You may still be thinking of TikTok largely as a social media company, but there's a world in which the platform rivals Google as a go-to search engine. And that's exactly the type of world TikTok is leaning into.
If you're a TikTok user, you may have noticed quite a few changes to the app in the past year. The app has rolled out (and quietly retired) quite a few new features, many of which render the "For You" page a completely different experience than in the early days of 2018 and 2019.
And if you're not on TikTok but think you know what the app is about, let's just say this: any of your preconceived notions of tweens doing dance trends and lip synching to songs are wildly out of date. Now you're much more likely to see users advertising TikTok shop items, talking about geopolitical conflicts, deinfluencing travel recommendations, and even putting together 10-minute tutorials.
All of this points to TikTok looking to be much more than a social media platform.
TikTok's Rise In The Search Engine World
Let's not get it twisted. As of right now, Google is far and away the No. 1 search engine in the United States. The company owns a commanding 88 percent of search traffic, with next closest competitor, Microsoft Bing, coming in at under 7 percent.
But in the world of technology, where we are is never guaranteed to be where we'll be. Most of the Internet's search traffic is still coming from generations that grew up with Google, largely Gen X and Millennials, who also taught their parents to, you know, use Google. But new generations are growing up with more options, and now apps that are dominating eyeballs see an opportunity to keep users around longer.
A recent study from Her Campus Media, a Gen Z-focused research and marketing company, found that 51 percent of Gen Z females prefer to use TikTok as a search engine over Google. If that trend holds up, we could see a large shift in power dynamic.
TikTok's search functionality has grown rapidly. The original functions were similar to most social media apps. You seen hashtags used to categorize certain post types and the ability to search for users and potential keyword-based content. Eventually, TikTok started adding more and more components of a video into search functions, from the audio it used to any filters to potential search subjects right in descriptions and comments.
The app also started populating the search bar at the top of videos with the primary keywords that video may be classified under, further encouraging users to tap search and discovery more content directly from search (opposed to the typical endless scroll style of social media).
Most recently, TikTok even started introducing an option for search ads within the platform. This is — and has been — Google's domain for nearly two decades. The development underscores just how serious TikTok is about leaning in to its potential as a go-to app for more than just entertainment.
What TikTok's Search Engine Status Means For Content Creators
For anybody creating content on TikTok, it's more important than ever to make sure you're using proper descriptions and on-screen text when talking about your content. And, unlike the early days of the social media app when people would just spam popular hashtags or use trending sounds on mute, creators need to really make sure they're focused on correctly describing and defining the value their content is bringing.

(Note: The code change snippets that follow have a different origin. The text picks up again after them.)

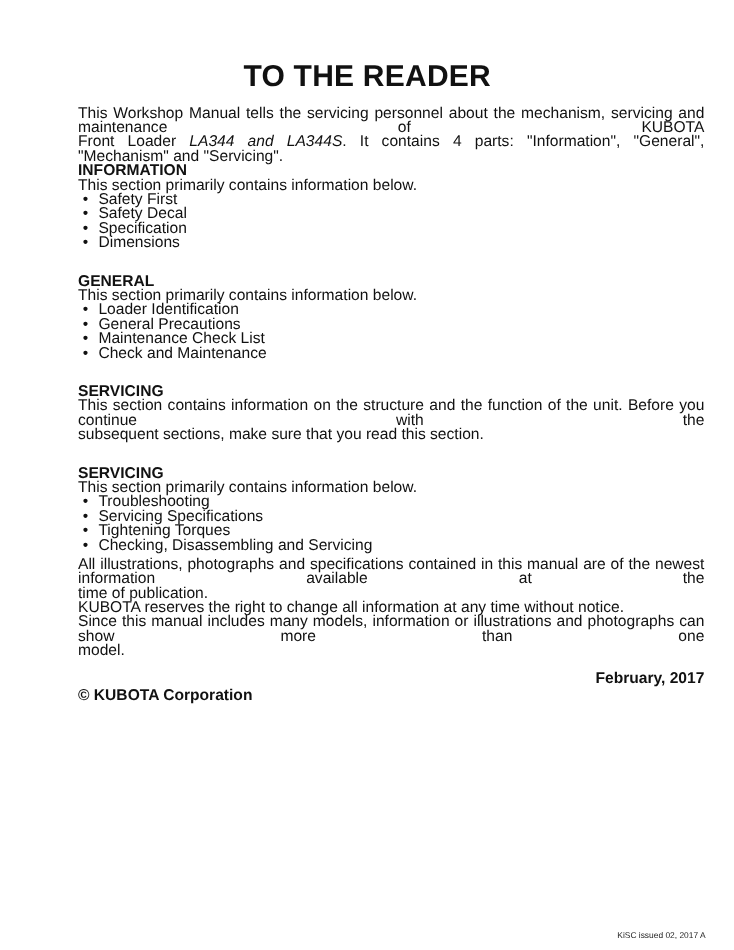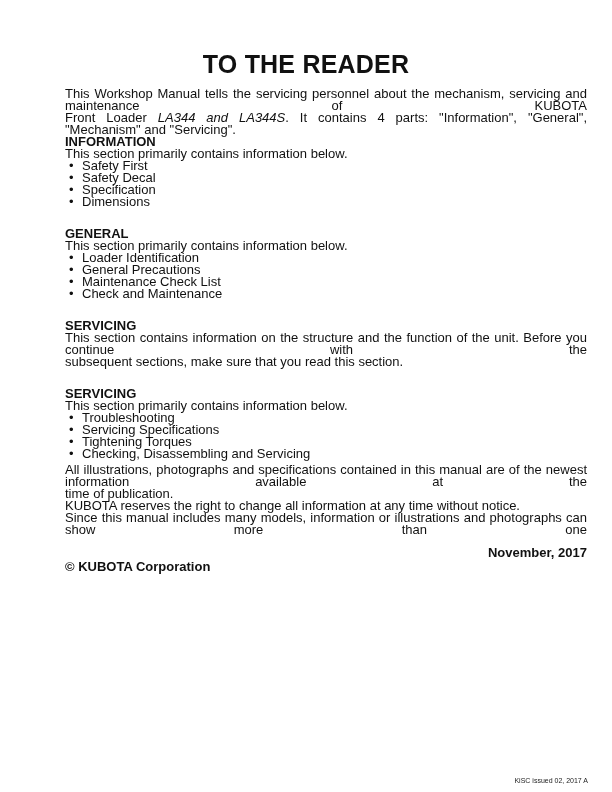--- a/index.html
+++ b/index.html
@@ -77,6 +77,7 @@
     <p class="para">time of publication.</p>
     <p class="para">KUBOTA reserves the right to change all information at any time without notice.</p>
     <p class="para justify-last">Since this manual includes many models, information or illustrations and photographs can show more than one</p>
+    <p class="para">model.</p>
   </div>
 
   <div class="date">November, 2017</div>

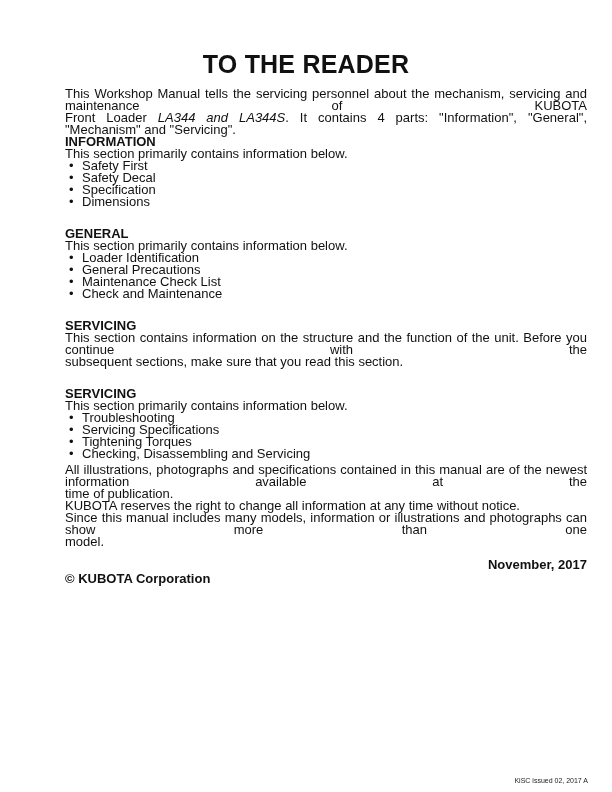--- a/index.html
+++ b/index.html
@@ -80,7 +80,7 @@
     <p class="para">model.</p>
   </div>
 
-  <div class="date">November, 2017</div>
+  <div class="date">February, 2017</div>
   <div class="copyright">© KUBOTA Corporation</div>
 </div>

That's because you'll likely start to see more of your videos interlaced with TikTok shop ads, search ads, and livestreams that should, in theory, be in line with your piece of content. That doesn't mean everything you make needs to be commerce-oriented. Continue to make wacky, off-the-wall skits or post tips on video editing. Just make sure you're properly identifying your content.

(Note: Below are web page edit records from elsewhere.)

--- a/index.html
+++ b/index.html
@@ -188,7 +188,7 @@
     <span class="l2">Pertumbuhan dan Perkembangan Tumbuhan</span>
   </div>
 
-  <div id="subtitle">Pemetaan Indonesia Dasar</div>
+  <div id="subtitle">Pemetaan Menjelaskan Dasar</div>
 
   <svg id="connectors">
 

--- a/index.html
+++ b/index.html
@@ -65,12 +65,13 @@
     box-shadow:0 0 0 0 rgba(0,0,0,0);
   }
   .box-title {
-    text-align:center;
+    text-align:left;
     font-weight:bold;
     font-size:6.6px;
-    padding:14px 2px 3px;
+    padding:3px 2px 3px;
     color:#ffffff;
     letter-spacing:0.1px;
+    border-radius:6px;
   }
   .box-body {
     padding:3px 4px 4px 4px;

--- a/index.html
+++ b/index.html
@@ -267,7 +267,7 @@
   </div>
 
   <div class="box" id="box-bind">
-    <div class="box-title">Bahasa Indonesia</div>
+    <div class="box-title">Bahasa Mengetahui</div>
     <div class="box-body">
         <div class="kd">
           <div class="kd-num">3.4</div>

While some may find it troubling to think of TikTok having that powerful of a sway on a user's buying intentions, it's similar to how Google operates now. Every time you search for something on Google, you're likely to get several ads, products from Google's own team, and "summary" answers the search engine cherry picks before ever getting to your first organic search result. Most websites understand Google's power in the search engine space, so they do their best to "optimize" their website and content to make sure it ranks well within Google's hierarchy. It's really no different when it comes to TikTok.
So Are Google's Days As The Monopoly Of Search Limited?

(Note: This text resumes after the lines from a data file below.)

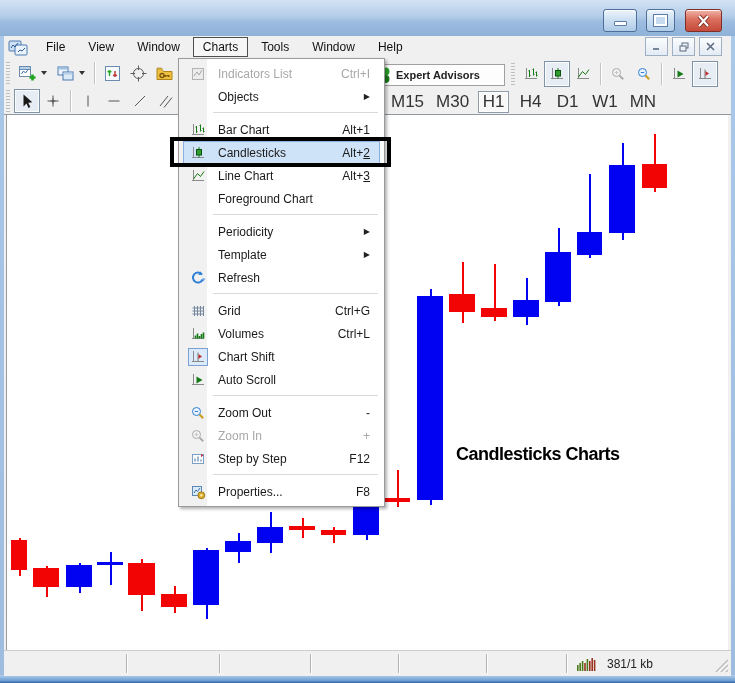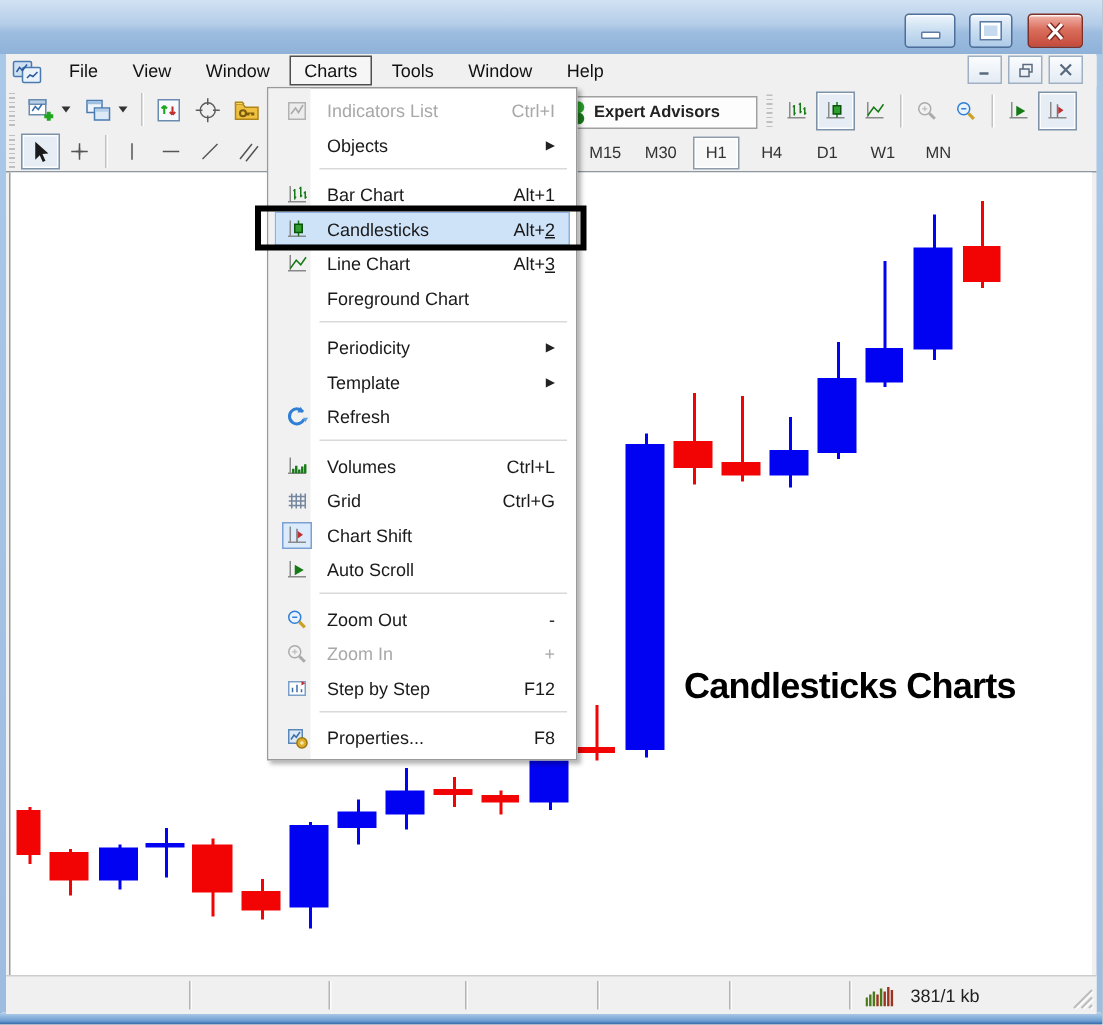--- a/index.html
+++ b/index.html
@@ -47,7 +47,7 @@
     font-size:11px;font-weight:bold;color:#222;padding-left:4px;gap:4px;}
   .tf-row{position:absolute;left:388px;top:91px;display:flex;gap:6px;}
   .tf-btn{min-width:25px;height:20px;display:flex;align-items:center;justify-content:center;
-    font-size:11px;color:#333;border:1px solid transparent;padding:0 2px;}
+    font-size:17px;color:#333;border:1px solid transparent;padding:0 2px;}
   .tf-btn.active{border:1px solid #8e9bab;background:#f8f8f8;box-shadow:inset 0 0 0 1px #fff;}
   
   .chart-area{position:absolute;left:6px;top:115px;width:722px;height:535px;background:#fff;

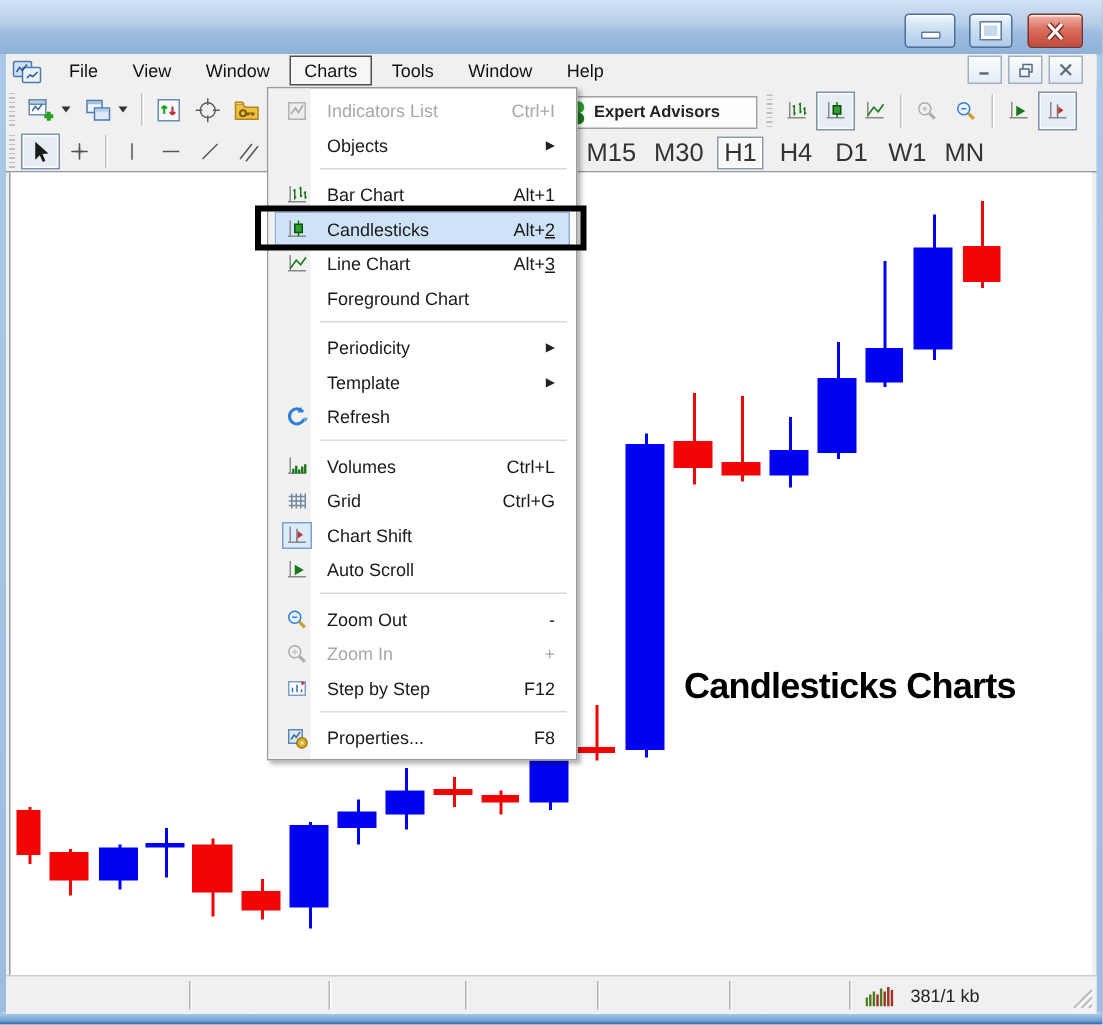--- a/index.html
+++ b/index.html
@@ -421,21 +421,21 @@
       <div class="menu-item">
         <span class="mi-icon">
           <svg width="16" height="16" viewBox="0 0 16 16">
+            <path d="M2.5 5h11M2.5 8h11M2.5 11h11M4.5 3v10M7.5 3v10M10.5 3v10M13.5 3v10" stroke="#74879e"></path>
+          </svg>
+        </span>
+        <span class="mi-label">Grid</span>
+        <span class="mi-short">Ctrl+G</span>
+      </div>
+      <div class="menu-item">
+        <span class="mi-icon">
+          <svg width="16" height="16" viewBox="0 0 16 16">
             <path d="M3.5 2v11M2 12.5h12" stroke="#8a8a8a" fill="none"></path>
             <path d="M5.5 12.5V9.5M7.5 12.5v-5M9.5 12.5v-2.5M11.5 12.5V8M13.5 12.5V6.5" stroke="#157a15" stroke-width="1.6"></path>
           </svg>
         </span>
         <span class="mi-label">Volumes</span>
         <span class="mi-short">Ctrl+L</span>
-      </div>
-      <div class="menu-item">
-        <span class="mi-icon">
-          <svg width="16" height="16" viewBox="0 0 16 16">
-            <path d="M2.5 5h11M2.5 8h11M2.5 11h11M4.5 3v10M7.5 3v10M10.5 3v10M13.5 3v10" stroke="#74879e"></path>
-          </svg>
-        </span>
-        <span class="mi-label">Grid</span>
-        <span class="mi-short">Ctrl+G</span>
       </div>
       <div class="menu-item">
         <span class="mi-icon">

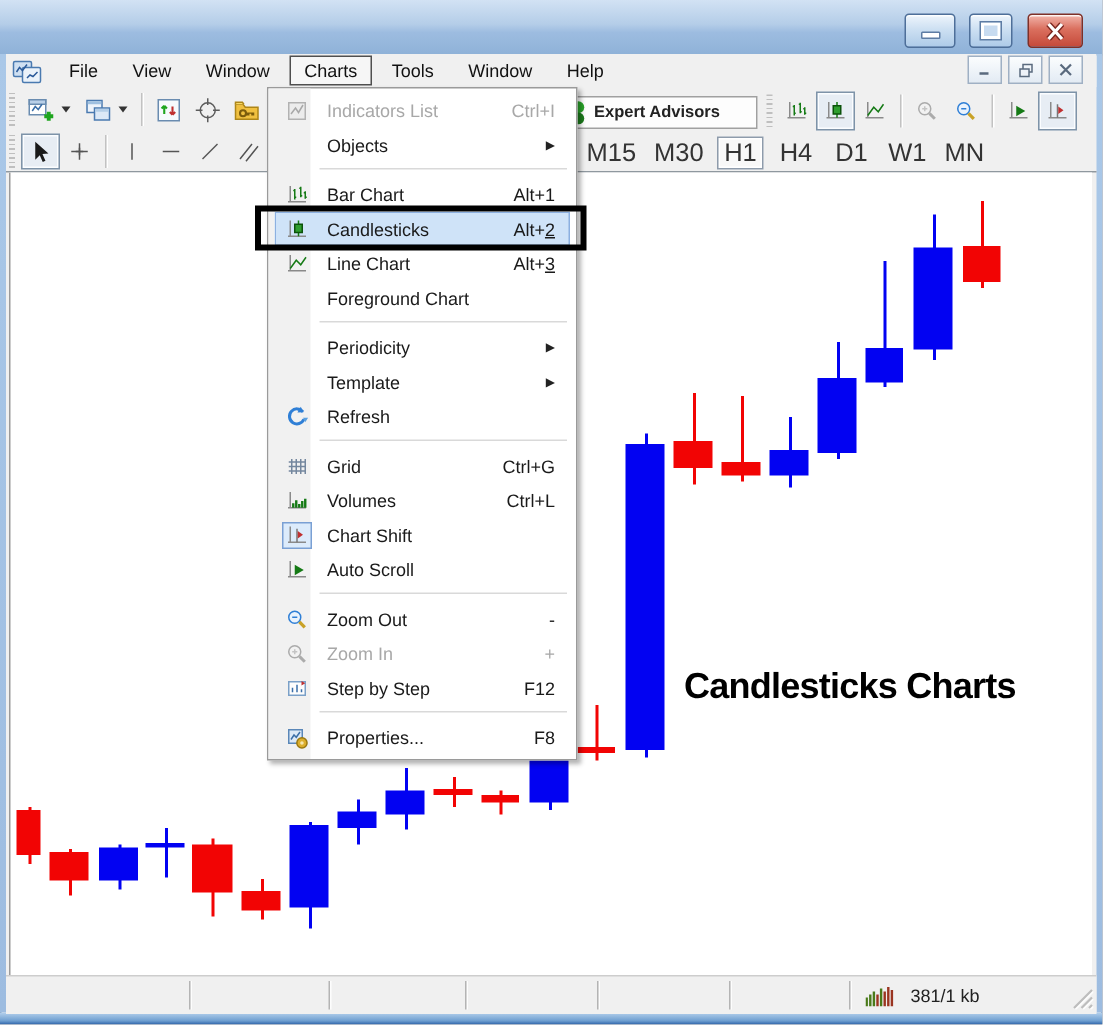--- a/index.html
+++ b/index.html
@@ -54,7 +54,7 @@
     border-left:1px solid #9a9a9a;box-sizing:border-box;}
   .chart-layer{position:absolute;left:6px;top:115px;width:722px;height:535px;overflow:hidden;z-index:1;}
   .candle-body,.candle-wick{position:absolute;}
-  .big-label{position:absolute;left:456px;top:444px;z-index:2;font-size:24px;font-weight:bold;
+  .big-label{position:absolute;left:456px;top:444px;z-index:2;font-size:18px;font-weight:bold;
     color:#000;letter-spacing:-0.5px;white-space:nowrap;}
   
   .menu{position:absolute;left:178px;top:58px;width:207px;box-sizing:border-box;z-index:5;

Eh, probably not. But content creators and businesses alike need to recognize that future generations may not even necessarily be on platforms like Google if they don't have to.
In theory, this is exciting — the more competition in the space, the more opportunity for creators. But it also means you need to be aware of different apps and be present there. TikTok is still dominated by video, which means when people search, they'll still expect video results (similar to Google-owned YouTube) versus text articles or non-interactive stores. But TikTok continues to expand its ecosystem, so who knows how long it will be before the app starts including regular search results, too.
However, if you're still sleeping on TikTok, STOP IT. The app has outgrown anything we thought it might have been four years ago.